Nilson Chapagain

Image credit: Huang et al. (2022)

In this blog series, we are exploring:

How to determine if a function is convex.
Properties and operations that preserve convexity.
Standard forms of convex optimization problems.
The Karush-Kuhn-Tucker (KKT) conditions: what they are and when they apply.
Mathematical derivations, with an SVM-like example and various convex loss functions.
A broad survey of commonly used convex functions in optimization.

Series Division:

Part 1: Fundamentals, Convexity Criteria, and Examples.
Part 2: Duality, KKT Conditions, and Advanced Applications.
Part 3: Convex Loss Functions.

Building on the fundamentals and examples covered in Part 1, in this blog we dive deeper into the structural aspects of convex optimization.

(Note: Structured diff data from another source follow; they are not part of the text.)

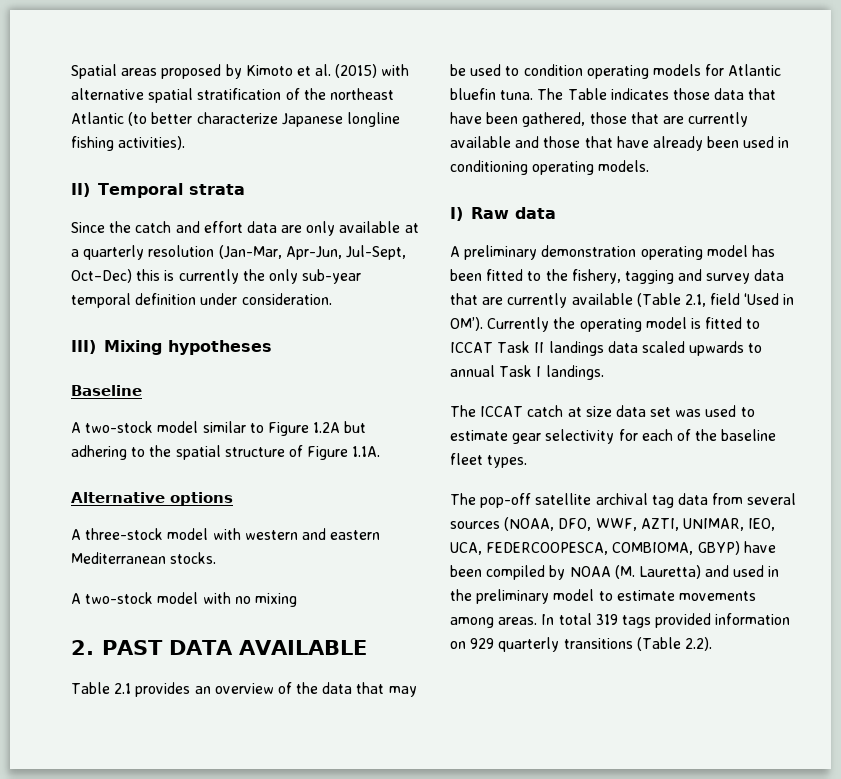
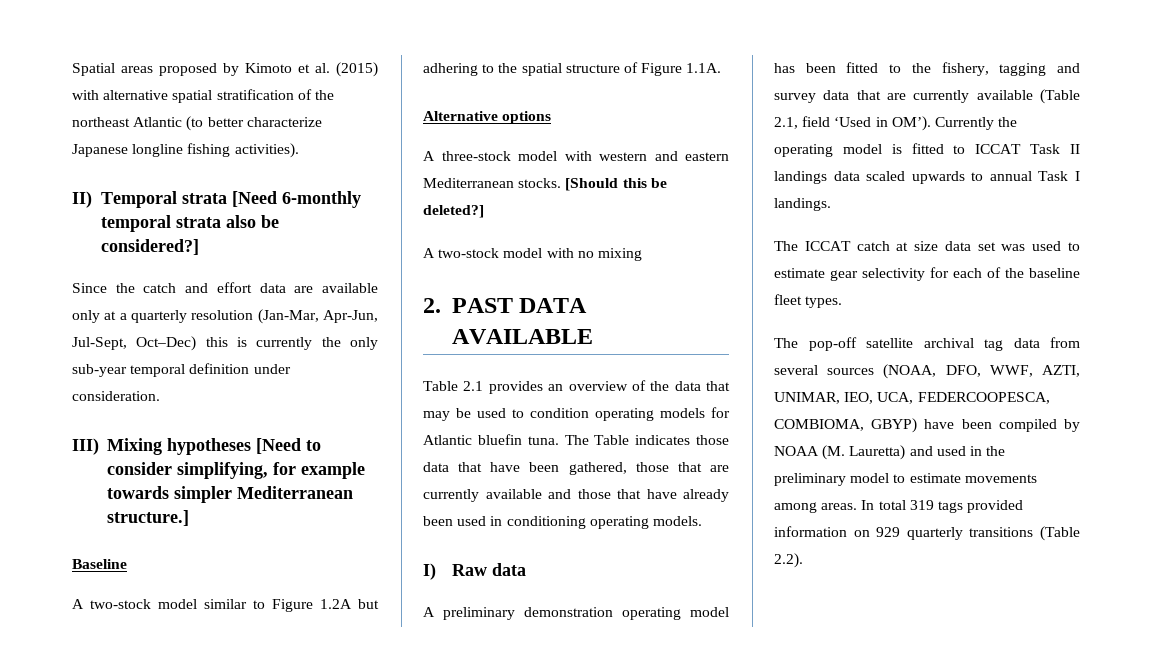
- II) Temporal strata
+ II) Temporal strata [Need 6-monthly temporal strata also be considered?]
- Since the catch and effort data are only available at a quarterly resolution (Jan-Mar, Apr-Jun, Jul-Sept, Oct–Dec) this is currently the only sub-year temporal definition under consideration.
+ Since the catch and effort data are available only at a quarterly resolution (Jan-Mar, Apr-Jun, Jul-Sept, Oct–Dec) this is currently the only sub-year temporal definition under consideration.
- III) Mixing hypotheses
+ III) Mixing hypotheses [Need to consider simplifying, for example towards simpler Mediterranean structure.]
+ [Should this be deleted?]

Here, we examine the duality framework and the Karush-Kuhn-Tucker (KKT) conditions that not only bridge the primal and dual formulations but also provide the critical criteria for optimality. We will be then exploring applications like the soft-margin SVM and a distributionally robust cross-entropy problem that shows how these theoretical tools are put into practice to solve optimization challenges.

3. Duality and Optimality Conditions in Convex Optimization.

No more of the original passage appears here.